Maddow conveys much information with astute but spare wording, such as while providing some relevant context, that Puerto Rico “belonged to the U.S., but was not a part of it.” At the end of Prequel, we understand that these actors and their philosophies never entirely disappear. To this day, how the US government ultimately deals with these matters – and does not – is telling. Is America’s story that of a country that overcomes its worst flaws, or is it yet to fully confront its worst original sins?

Rachel Maddow has documented some crucial history here, though her goal is not to directly connect these dots up to the present. Prequel‘s point is the importance of recognizing and better understanding the nuts and bolts of fascism’s past is essential to any effort to repel it.
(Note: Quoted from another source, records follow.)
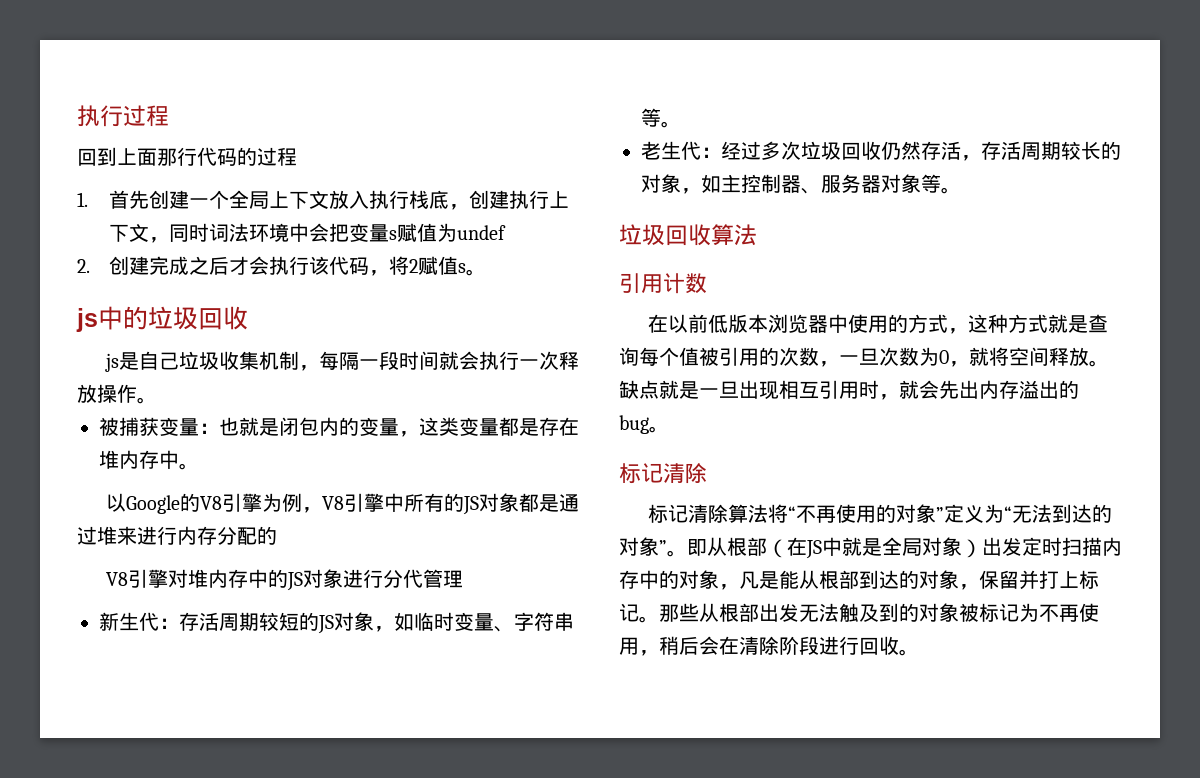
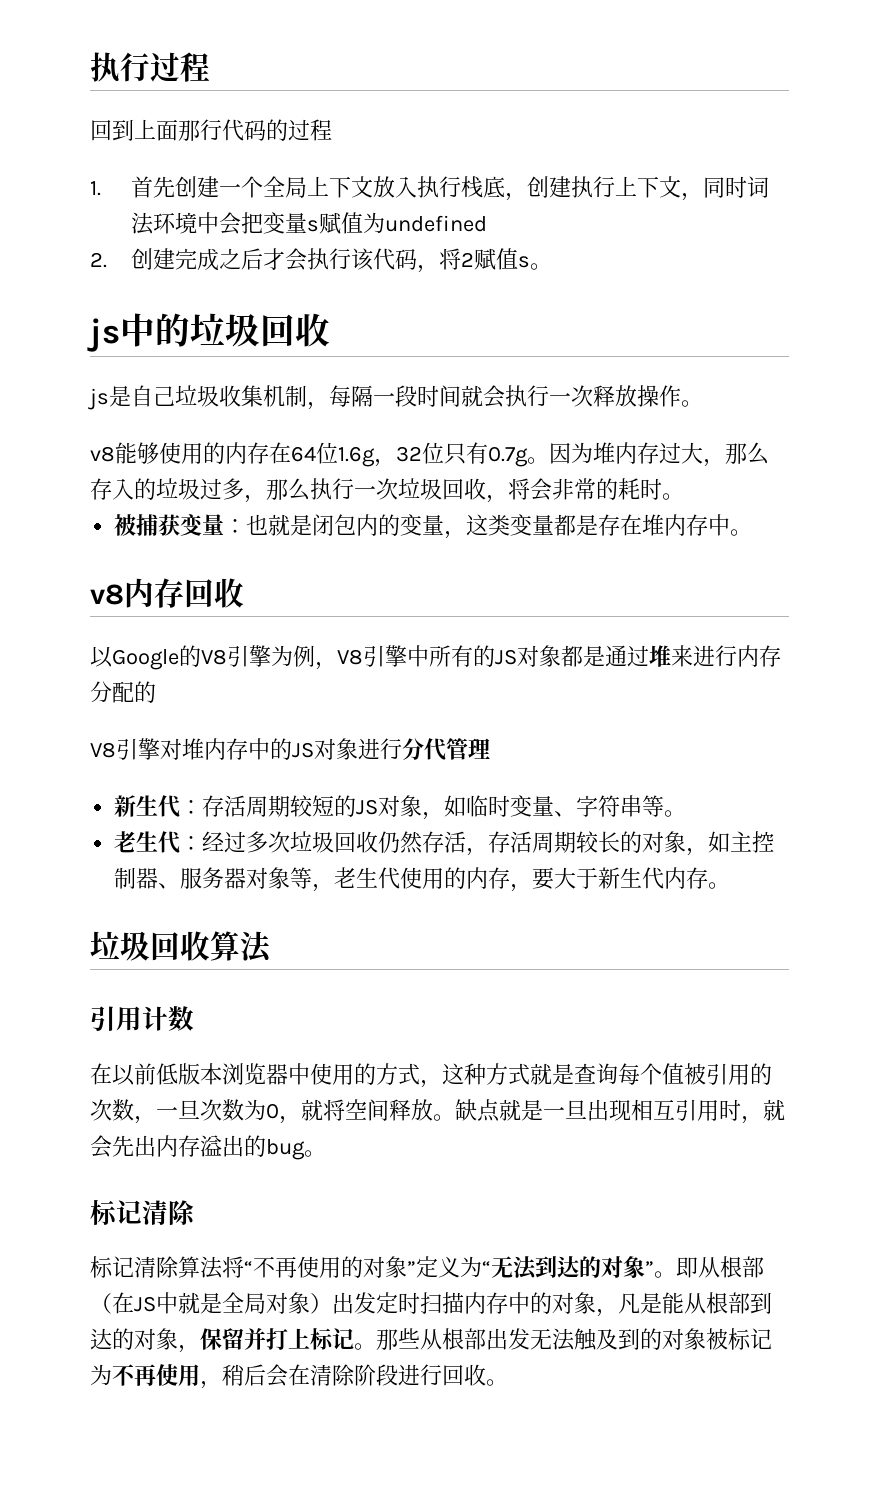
[456,225,506,240] undef -> [384,215,487,232] undefined
(157, 400) none -> [90,442,769,467] [90,478,684,503] // v8能够使用的内存在64位1.6g，32位只有0.7g。因为堆内存过大，那么存入的垃圾过多，那么执行一次垃圾回收，将会非常的耗时。
(199, 466) none -> [90,578,244,608] // v8内存回收
(941, 183) none -> [312,867,709,892] ，老生代使用的内存，要大于新生代内存

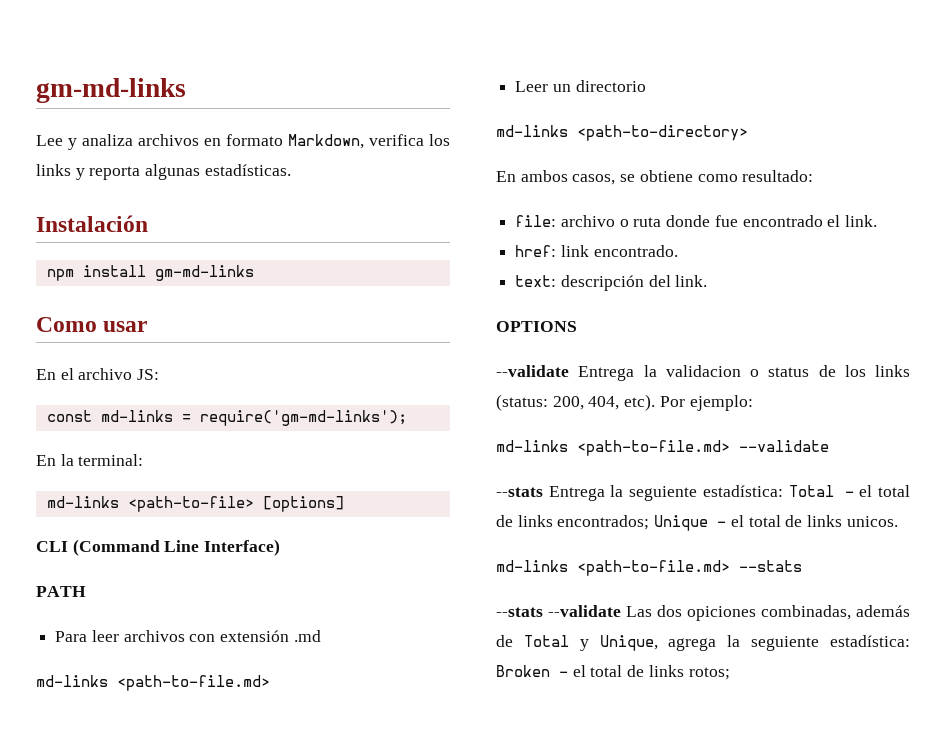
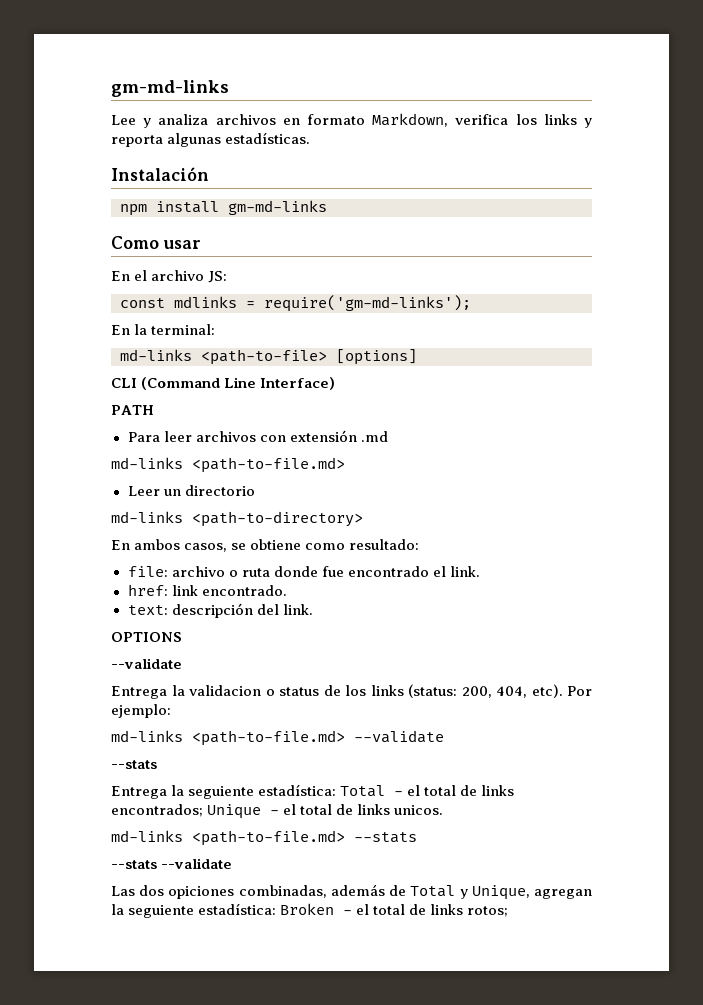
[100,410,173,422] md-links -> [174,296,237,308] mdlinks
(569, 371) none -> (182, 663) //
(543, 492) none -> (157, 764) //
(621, 611) none -> (233, 863) //
[668,638,717,651] agrega -> [534,889,592,899] agregan

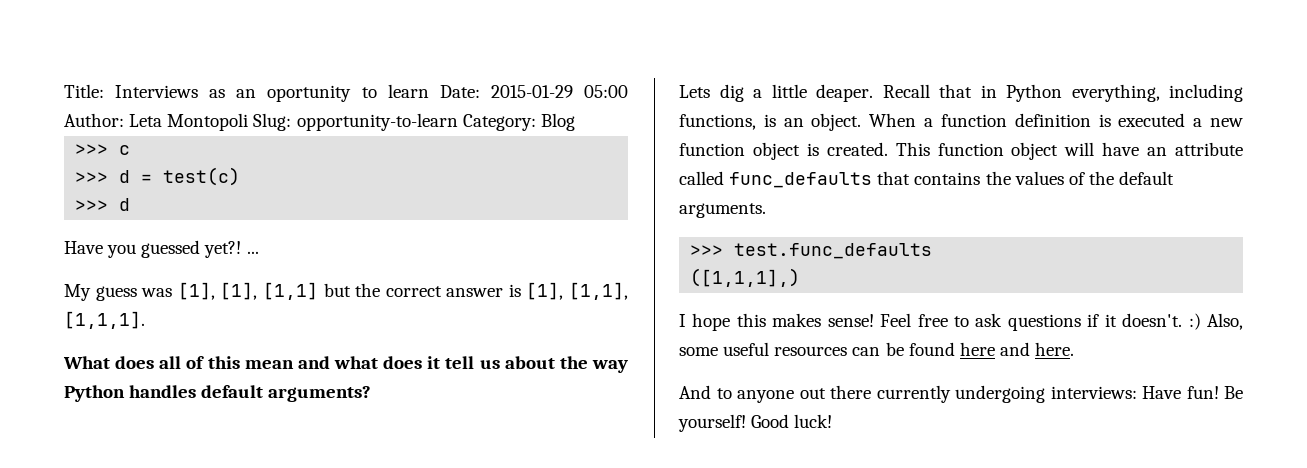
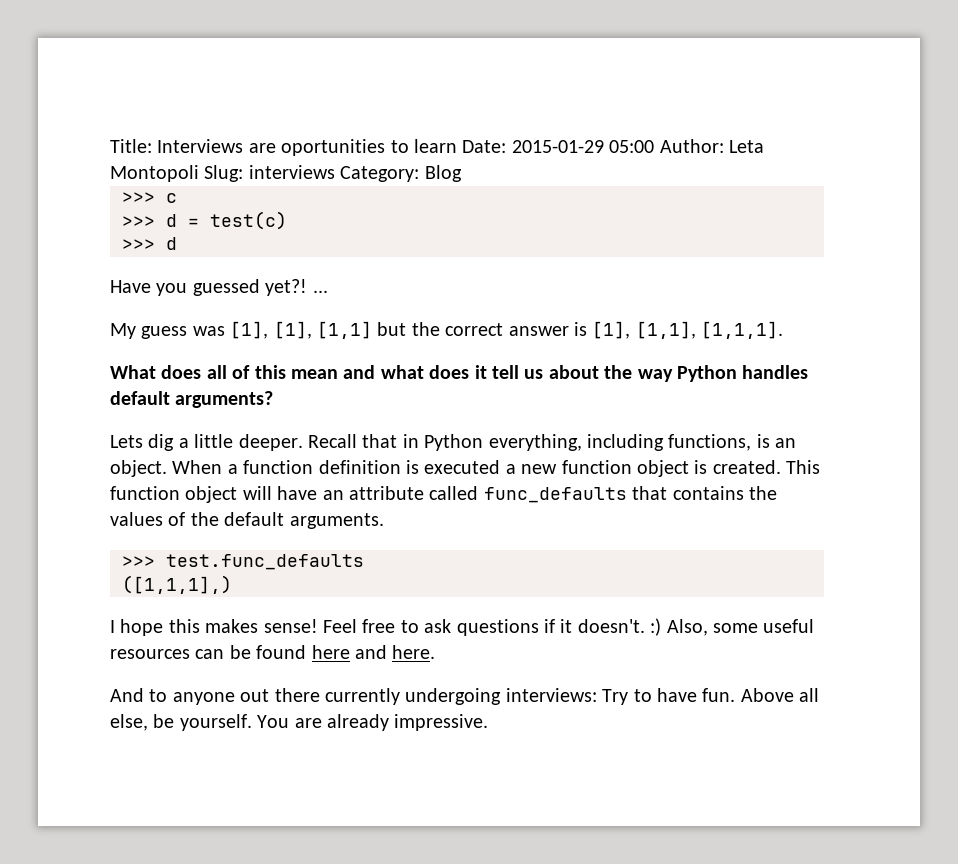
[209,85,352,102] as an oportunity -> [248,139,386,156] are oportunities
[296,113,458,131] opportunity-to-learn -> [248,165,335,179] interviews
[816,84,873,102] deaper. -> [238,434,303,451] deeper.
[1142,386,1243,399] [678,414,833,432] Have fun! Be yourself! Good luck! -> [602,688,820,705] [110,714,489,731] Try to have fun. Above all else, be yourself. You are already impressive.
Maddow only briefly and generally references the current rise of pro-fascist interests in the US. She does not specifically mention Donald Trump, who is brazenly advocating for dictatorial powers if re-elected and openly drawing from/quoting Hitler.

Is it a stretch to make that connection? Can one directly connect a movement that cast Great Britain as the bad guys against Nazi aggression with those today that paint Ukraine as the “aggressor” and Vladimir Putin as the “good guy”? Is it a stretch to connect Hitler’s words that the masses will more easily fall to a “great lie than to a small one”, with, for example, the denial of the validity of the recent US Presidential election? For that matter, is it a stretch to connect a movement that quoted Hitler with…well, a guy who quotes Hitler? Well, Maddow’s latest book is called Prequel for a reason.